The output is a word-for-word repeat of the listing below, free of images.
──────────────────────────────
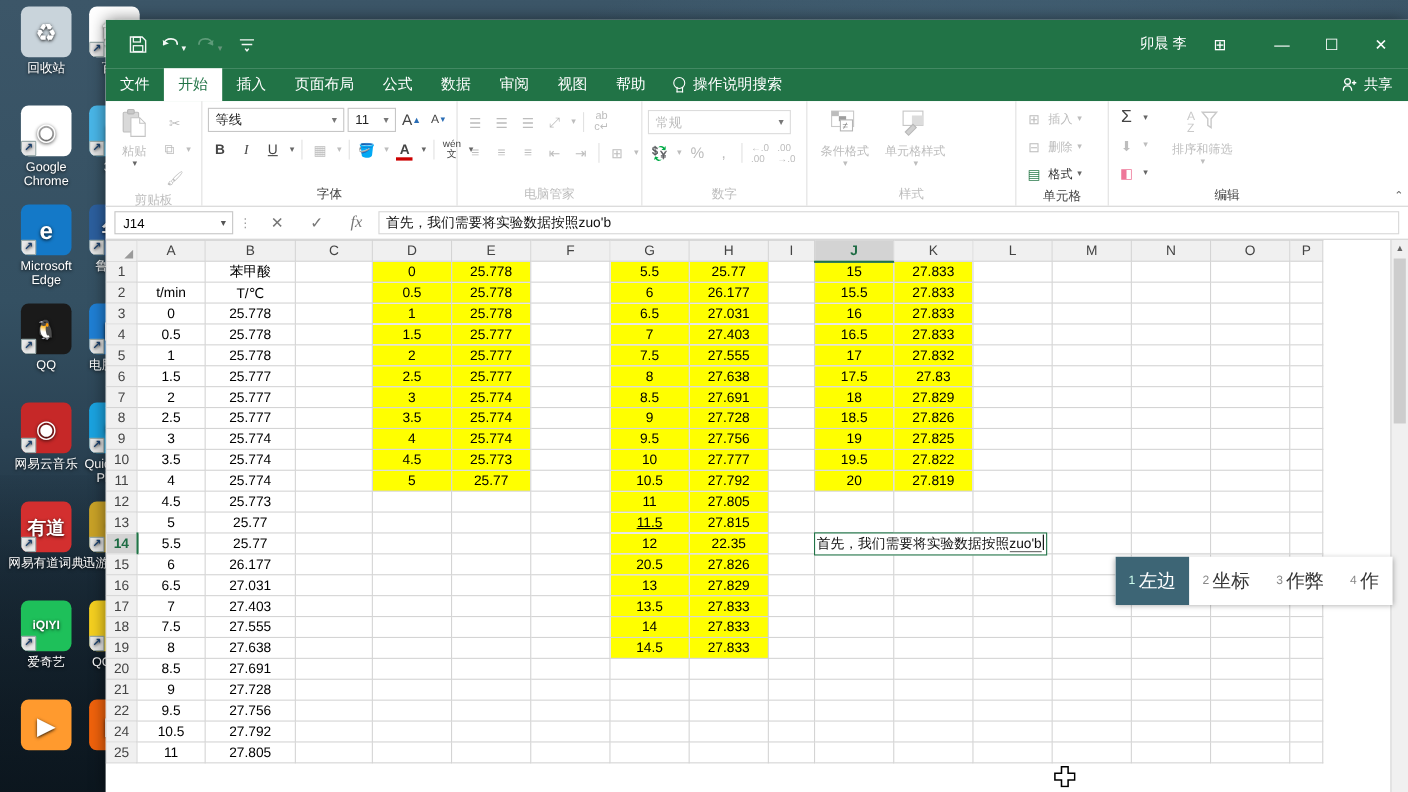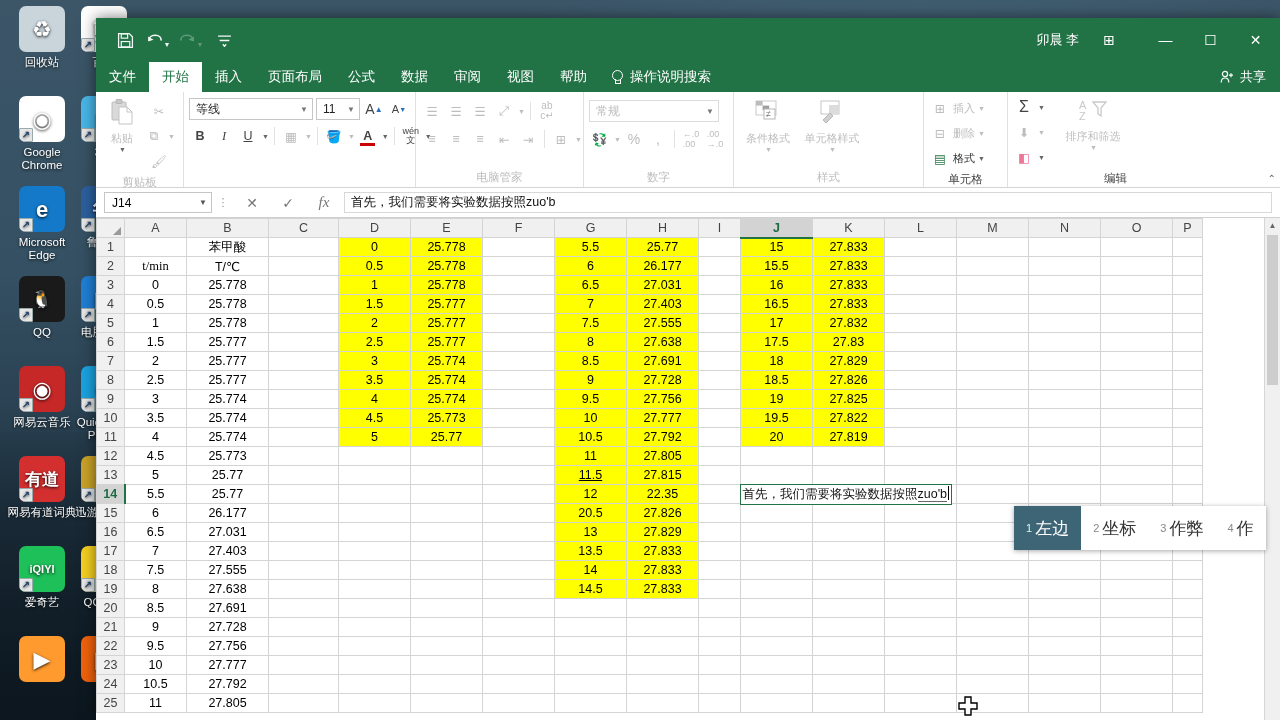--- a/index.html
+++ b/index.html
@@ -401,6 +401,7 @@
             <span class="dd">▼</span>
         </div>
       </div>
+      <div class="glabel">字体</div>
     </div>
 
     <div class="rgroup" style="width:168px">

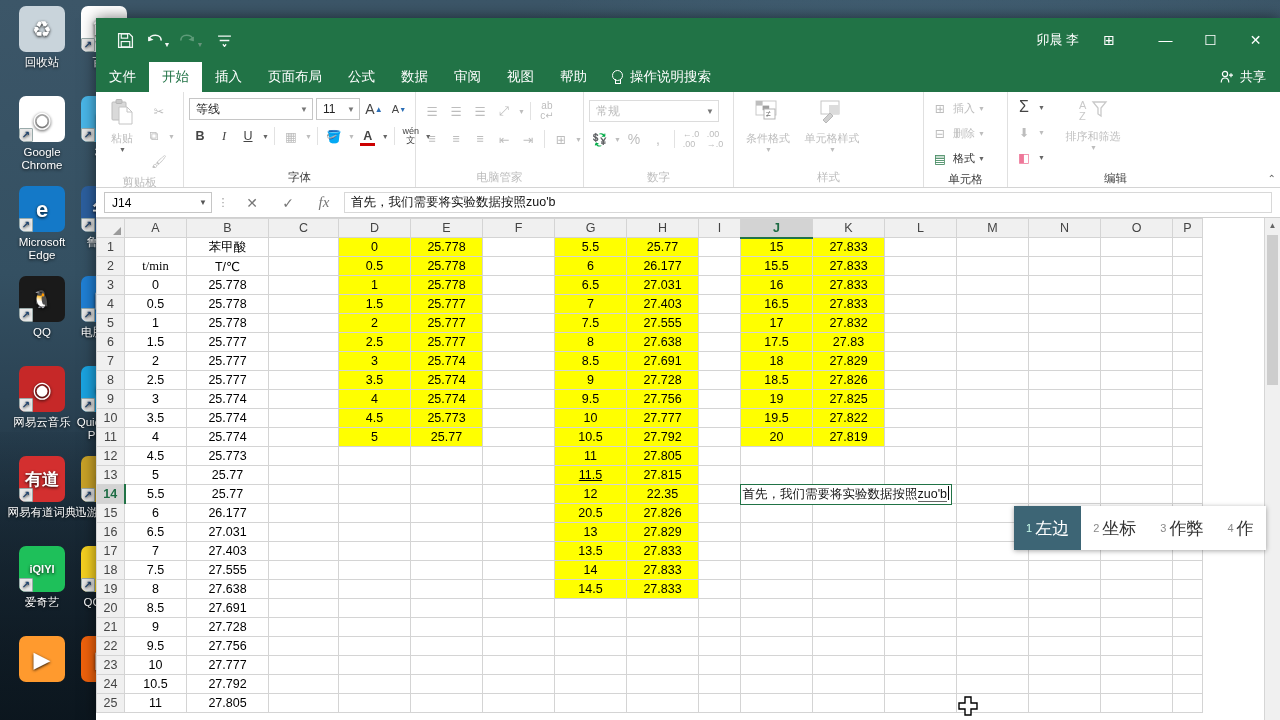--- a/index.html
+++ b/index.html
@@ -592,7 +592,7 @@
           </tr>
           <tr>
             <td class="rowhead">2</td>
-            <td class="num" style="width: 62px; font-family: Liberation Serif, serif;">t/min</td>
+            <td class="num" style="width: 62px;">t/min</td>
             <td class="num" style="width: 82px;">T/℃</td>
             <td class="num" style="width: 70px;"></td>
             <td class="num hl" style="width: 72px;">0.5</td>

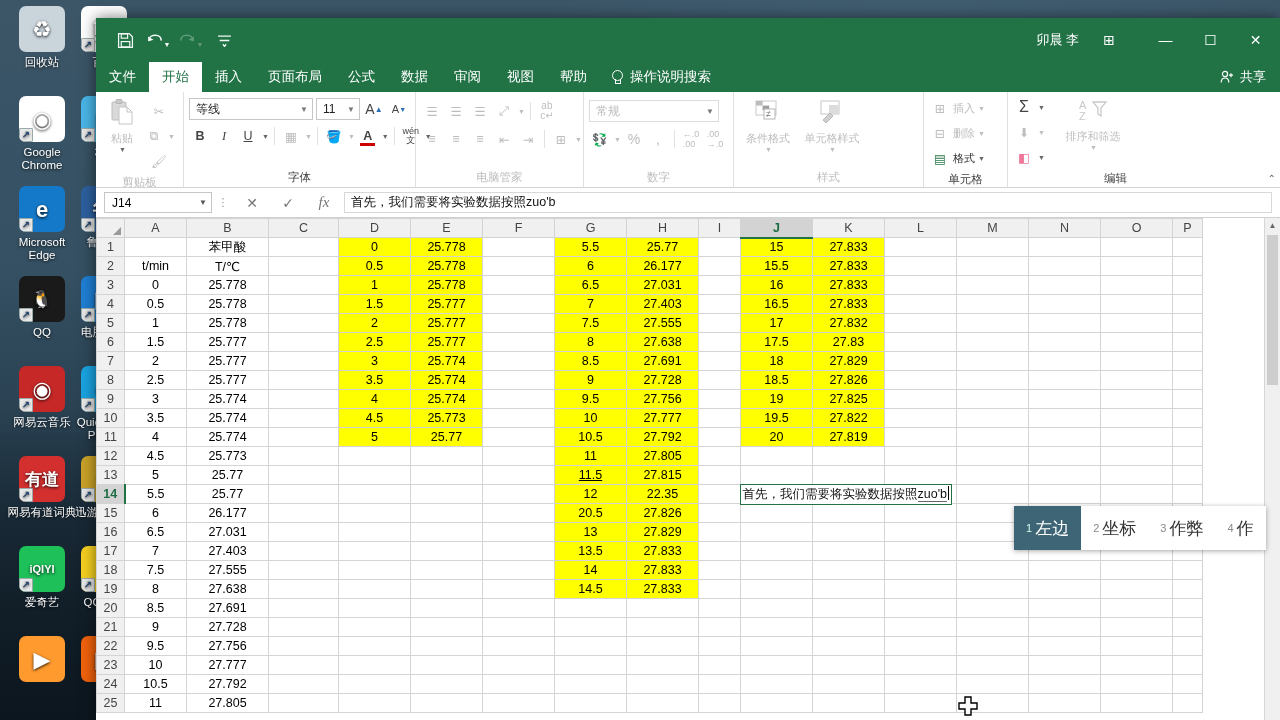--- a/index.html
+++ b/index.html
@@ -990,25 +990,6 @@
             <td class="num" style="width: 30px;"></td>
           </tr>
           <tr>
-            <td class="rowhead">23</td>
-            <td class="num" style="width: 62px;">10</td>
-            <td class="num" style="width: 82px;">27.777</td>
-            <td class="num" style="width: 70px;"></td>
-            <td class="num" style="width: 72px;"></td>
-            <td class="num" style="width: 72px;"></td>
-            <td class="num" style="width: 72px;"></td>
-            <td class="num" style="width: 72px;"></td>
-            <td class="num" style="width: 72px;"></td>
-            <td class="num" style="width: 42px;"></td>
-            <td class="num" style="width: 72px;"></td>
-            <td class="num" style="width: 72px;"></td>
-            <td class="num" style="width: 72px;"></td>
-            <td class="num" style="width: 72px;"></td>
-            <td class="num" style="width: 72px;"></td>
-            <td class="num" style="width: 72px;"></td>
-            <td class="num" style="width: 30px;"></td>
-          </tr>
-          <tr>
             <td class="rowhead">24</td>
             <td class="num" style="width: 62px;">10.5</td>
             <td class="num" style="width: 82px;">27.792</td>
──────────────────────────────
### Exercise answer
--- a/index.html
+++ b/index.html
@@ -401,6 +401,7 @@
             <span class="dd">▼</span>
         </div>
       </div>
+      <div class="glabel">字体</div>
     </div>
 
     <div class="rgroup" style="width:168px">

--- a/index.html
+++ b/index.html
@@ -592,7 +592,7 @@
           </tr>
           <tr>
             <td class="rowhead">2</td>
-            <td class="num" style="width: 62px; font-family: Liberation Serif, serif;">t/min</td>
+            <td class="num" style="width: 62px;">t/min</td>
             <td class="num" style="width: 82px;">T/℃</td>
             <td class="num" style="width: 70px;"></td>
             <td class="num hl" style="width: 72px;">0.5</td>

--- a/index.html
+++ b/index.html
@@ -990,25 +990,6 @@
             <td class="num" style="width: 30px;"></td>
           </tr>
           <tr>
-            <td class="rowhead">23</td>
-            <td class="num" style="width: 62px;">10</td>
-            <td class="num" style="width: 82px;">27.777</td>
-            <td class="num" style="width: 70px;"></td>
-            <td class="num" style="width: 72px;"></td>
-            <td class="num" style="width: 72px;"></td>
-            <td class="num" style="width: 72px;"></td>
-            <td class="num" style="width: 72px;"></td>
-            <td class="num" style="width: 72px;"></td>
-            <td class="num" style="width: 42px;"></td>
-            <td class="num" style="width: 72px;"></td>
-            <td class="num" style="width: 72px;"></td>
-            <td class="num" style="width: 72px;"></td>
-            <td class="num" style="width: 72px;"></td>
-            <td class="num" style="width: 72px;"></td>
-            <td class="num" style="width: 72px;"></td>
-            <td class="num" style="width: 30px;"></td>
-          </tr>
-          <tr>
             <td class="rowhead">24</td>
             <td class="num" style="width: 62px;">10.5</td>
             <td class="num" style="width: 82px;">27.792</td>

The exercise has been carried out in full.